▶ [Your objective]
Before copying, set aside the pictures; then restate exactly the lines from the one with "row order: 测速模块（17mm）SM01" through the last line of the records.

▶ [Study material]
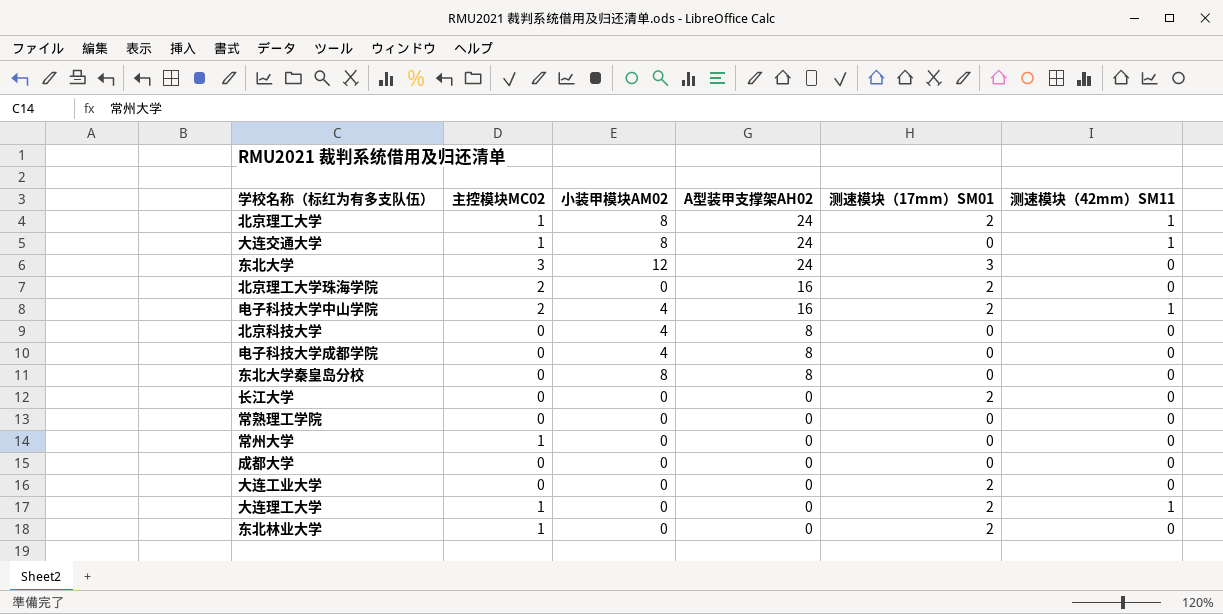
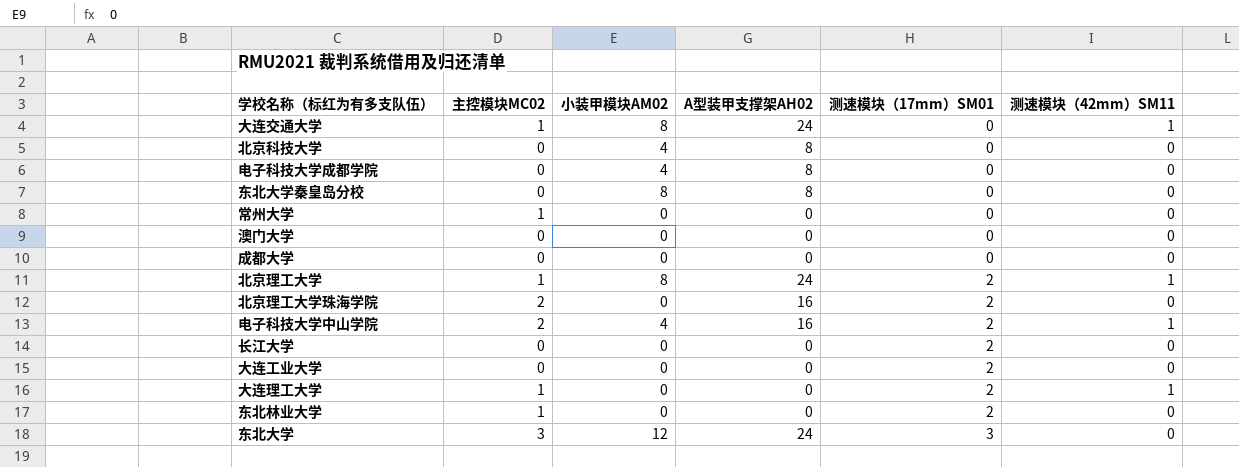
row order: A型装甲支撑架AH02 descending -> 测速模块（17mm）SM01 ascending
row 常熟理工学院: 0 | 0 | 0 | 0 | 0 -> none
row 澳门大学: none -> 0 | 0 | 0 | 0 | 0

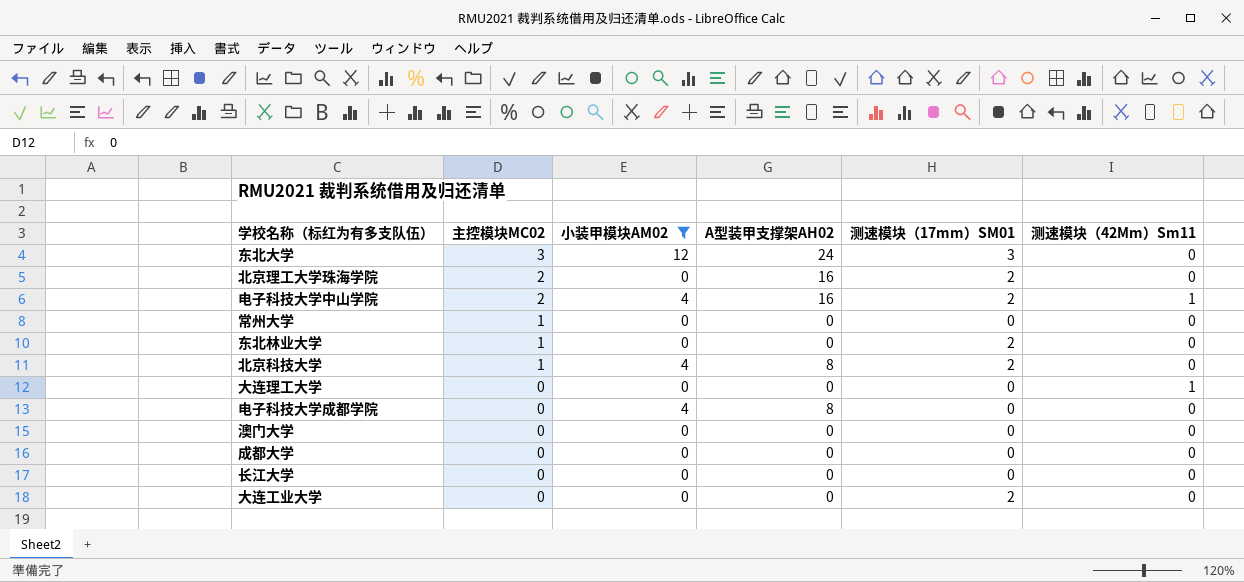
filter: none -> 小装甲模块AM02 != 8
row order: 测速模块（17mm）SM01 ascending -> 主控模块MC02 descending
column name: 测速模块（42mm）SM11 -> 测速模块（42Mm）Sm11
北京科技大学 | 主控模块MC02: 0 -> 1
北京科技大学 | 测速模块（17mm）SM01: 0 -> 2
大连理工大学 | 主控模块MC02: 1 -> 0
大连理工大学 | 测速模块（17mm）SM01: 2 -> 0
长江大学 | 测速模块（17mm）SM01: 2 -> 0

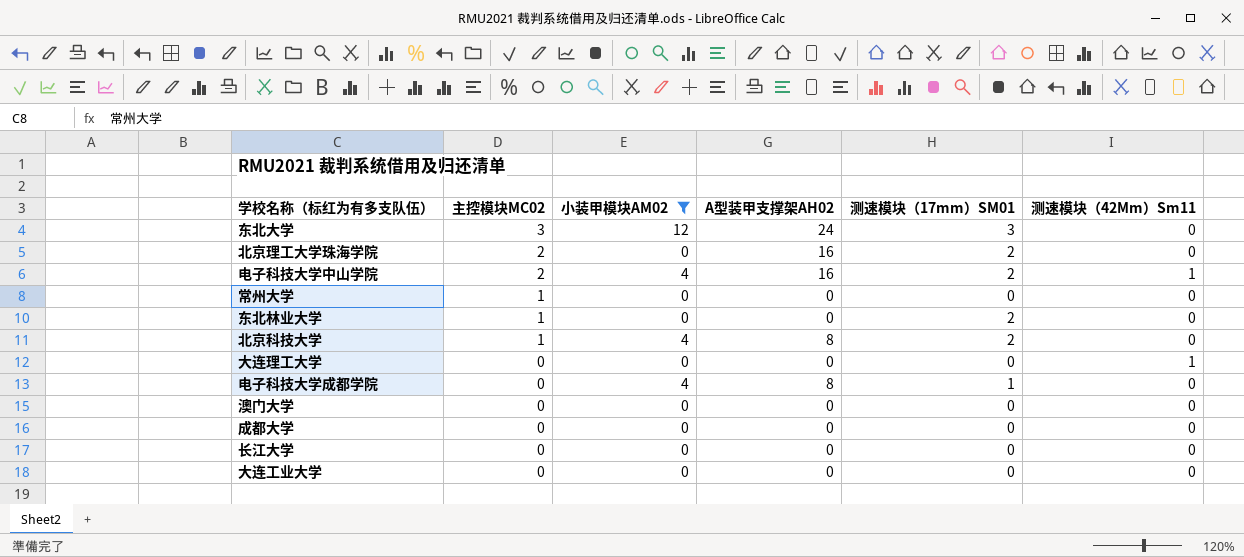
电子科技大学成都学院 | 测速模块（17mm）SM01: 0 -> 1
大连工业大学 | 测速模块（17mm）SM01: 2 -> 0

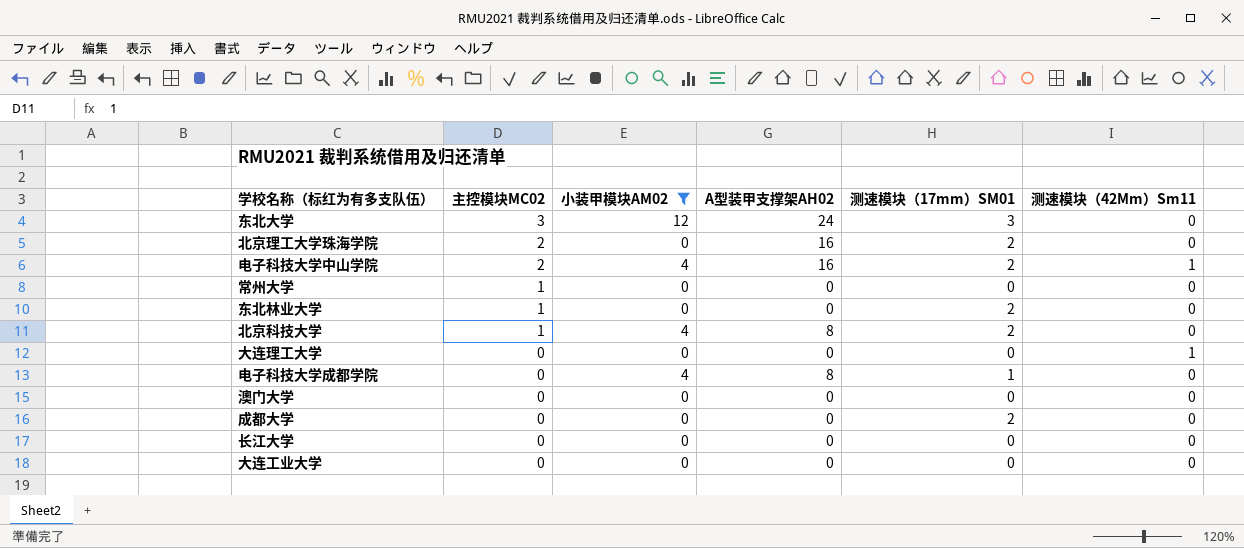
成都大学 | 测速模块（17mm）SM01: 0 -> 2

▶ [Result for this exercise]
row order: 测速模块（17mm）SM01 ascending -> 主控模块MC02 descending
column name: 测速模块（42mm）SM11 -> 测速模块（42Mm）Sm11
北京科技大学 | 主控模块MC02: 0 -> 1
北京科技大学 | 测速模块（17mm）SM01: 0 -> 2
大连理工大学 | 主控模块MC02: 1 -> 0
大连理工大学 | 测速模块（17mm）SM01: 2 -> 0
长江大学 | 测速模块（17mm）SM01: 2 -> 0

电子科技大学成都学院 | 测速模块（17mm）SM01: 0 -> 1
大连工业大学 | 测速模块（17mm）SM01: 2 -> 0

成都大学 | 测速模块（17mm）SM01: 0 -> 2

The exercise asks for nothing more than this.